Egypt will not renew transit-trade agreement with Turkey: Officials

Deya Abaza, Monday 27 Oct 2014

Egyptian government deems it has "derived all the possible benefits" from mutual transit-trade agreement with Turkey set to expire in April 2015

Sisi and Erdogan
Egypt's President Abdel Fattah al-Sisi and Turkey's Tayyip Erdogan

Egypt decided that it will not renew a three-year transit-trade agreement with Turkey in the latest evidence of worsening relations between the two countries, Egyptian officials announced on Sunday.

The agreement, signed in 2012 during Islamist president Mohamed Morsi's year in power, facilitated the export of Turkey’s goods to the Gulf and African nations through Egypt's mainland via Egyptian ports, Mohamed Abdel Kader, head of the Turkey and Arab East Programme of the Ahram Center for Strategic Studies told Ahram Online.

"This allowed Turkey to bypass the Suez Canal and other shipping costs which it had previously avoided by transporting its merchandise overland through Syrian ports, which was no longer possible in war-torn Syria," says Abdel Kader. 

Revenues from the Suez Canal are one of the main sources of foreign currency revenue for Egypt, alongside tourism and remittances from Egyptian expatriates.

In return, the deal was meant to facilitate Egypt exports to Europe through Turkish ports, but "poor economic conditions in Egypt prevented it from taking advantage of that aspect of the agreement," he explains.

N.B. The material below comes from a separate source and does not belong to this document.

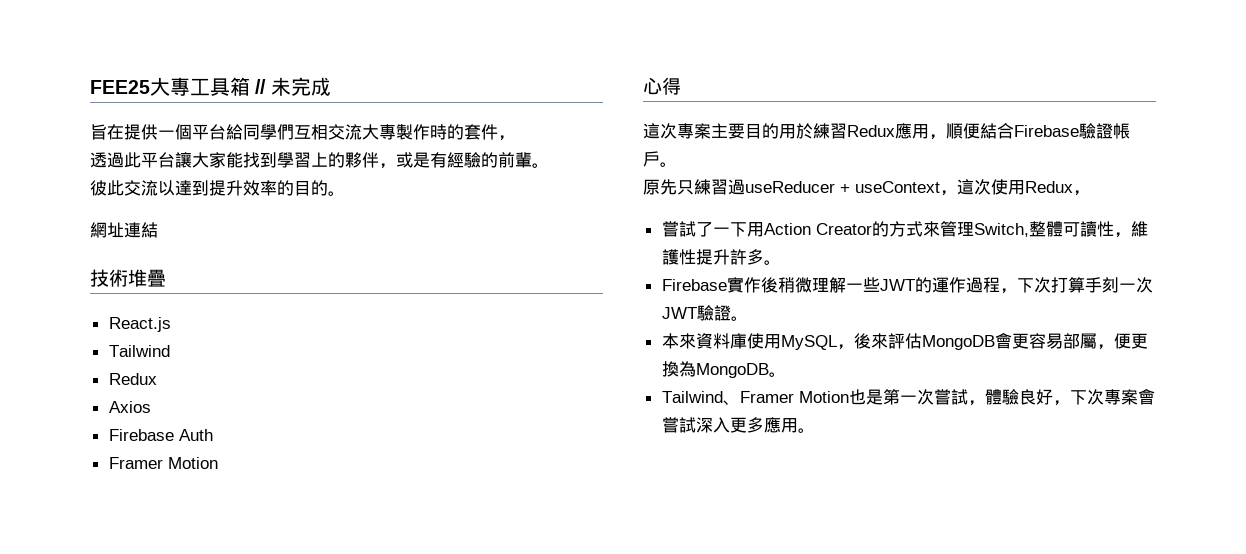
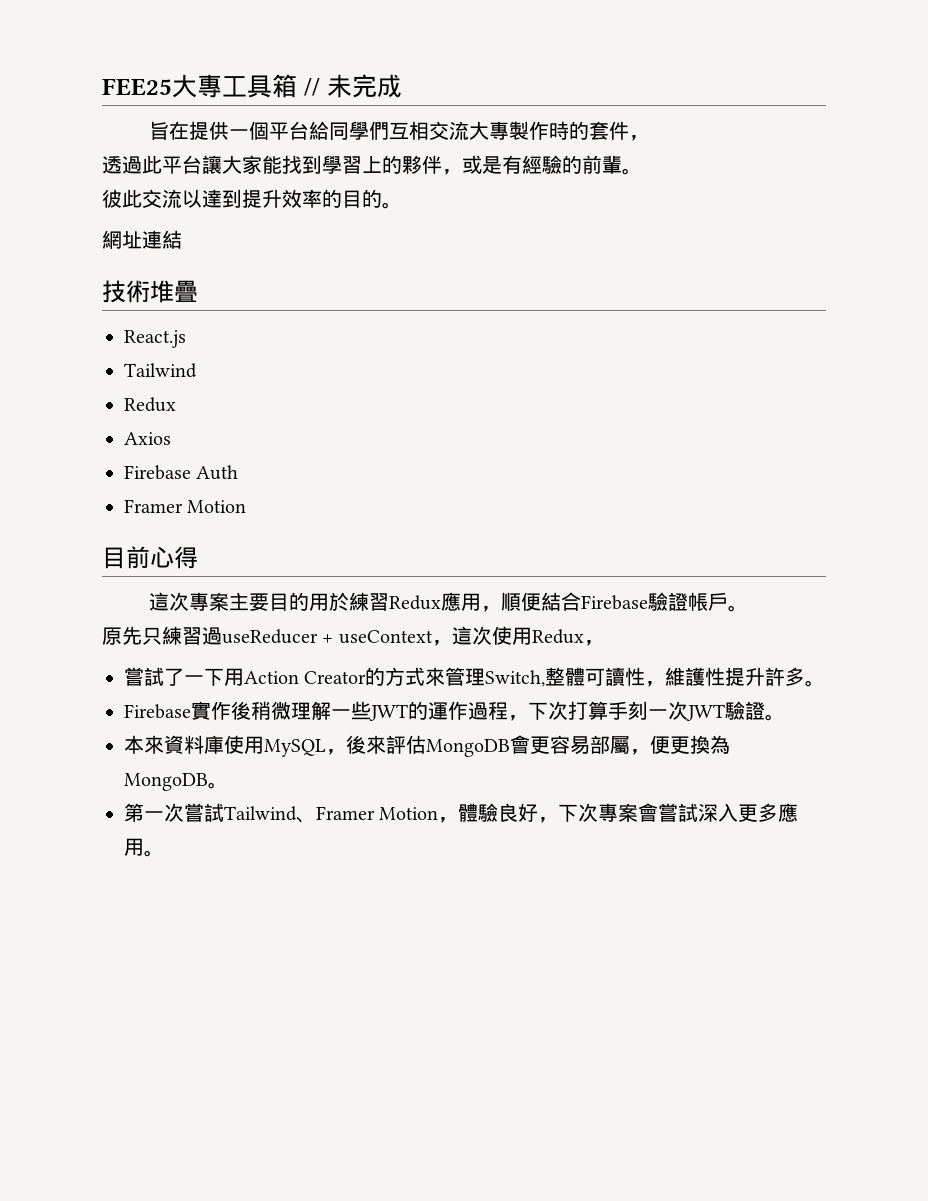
(218, 463) none -> [102,546,150,569] 目前
[661,389,968,405] Tailwind、Framer Motion也是第一次嘗試 -> [124,803,439,823] 第一次嘗試Tailwind、Framer Motion

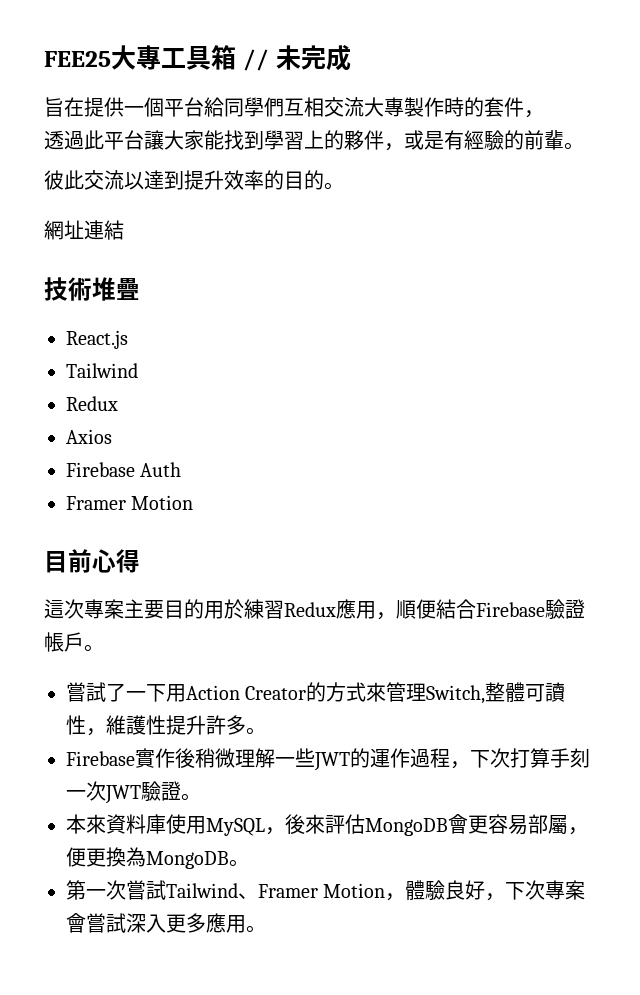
[102,626,604,646] // 原先只練習過useReducer + useContext，這次使用Redux， -> (104, 648) none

The decision not to renew the deal, set to expire in April 2015, is not only economic, as relations between the two nations have steadily deteriorated since the Egyptian armed forces ousted Morsi in July 2013 following nationwide popular protests against the Islamist, in what Turkish president Recep Tayyip Erdogan condemned at the time as a "coup."

"The agreement will not been renewed because Egypt feels that it has already derived all the possible benefits from the agreement, with all aspects being considered," Hwaida Essam Abdel Rahman, deputy assistant minister for foreign affairs for south and eastern Europe, told Ahram Online.

Turkey is one of Egypt's main trade partners. Turkish imports to Egypt totalled $1.15 billion during the quarter ending in July 2014, according to the latest data published by the Central Bank of Egypt, while the value of Egypt's exports to Turkey for the period was $702 million.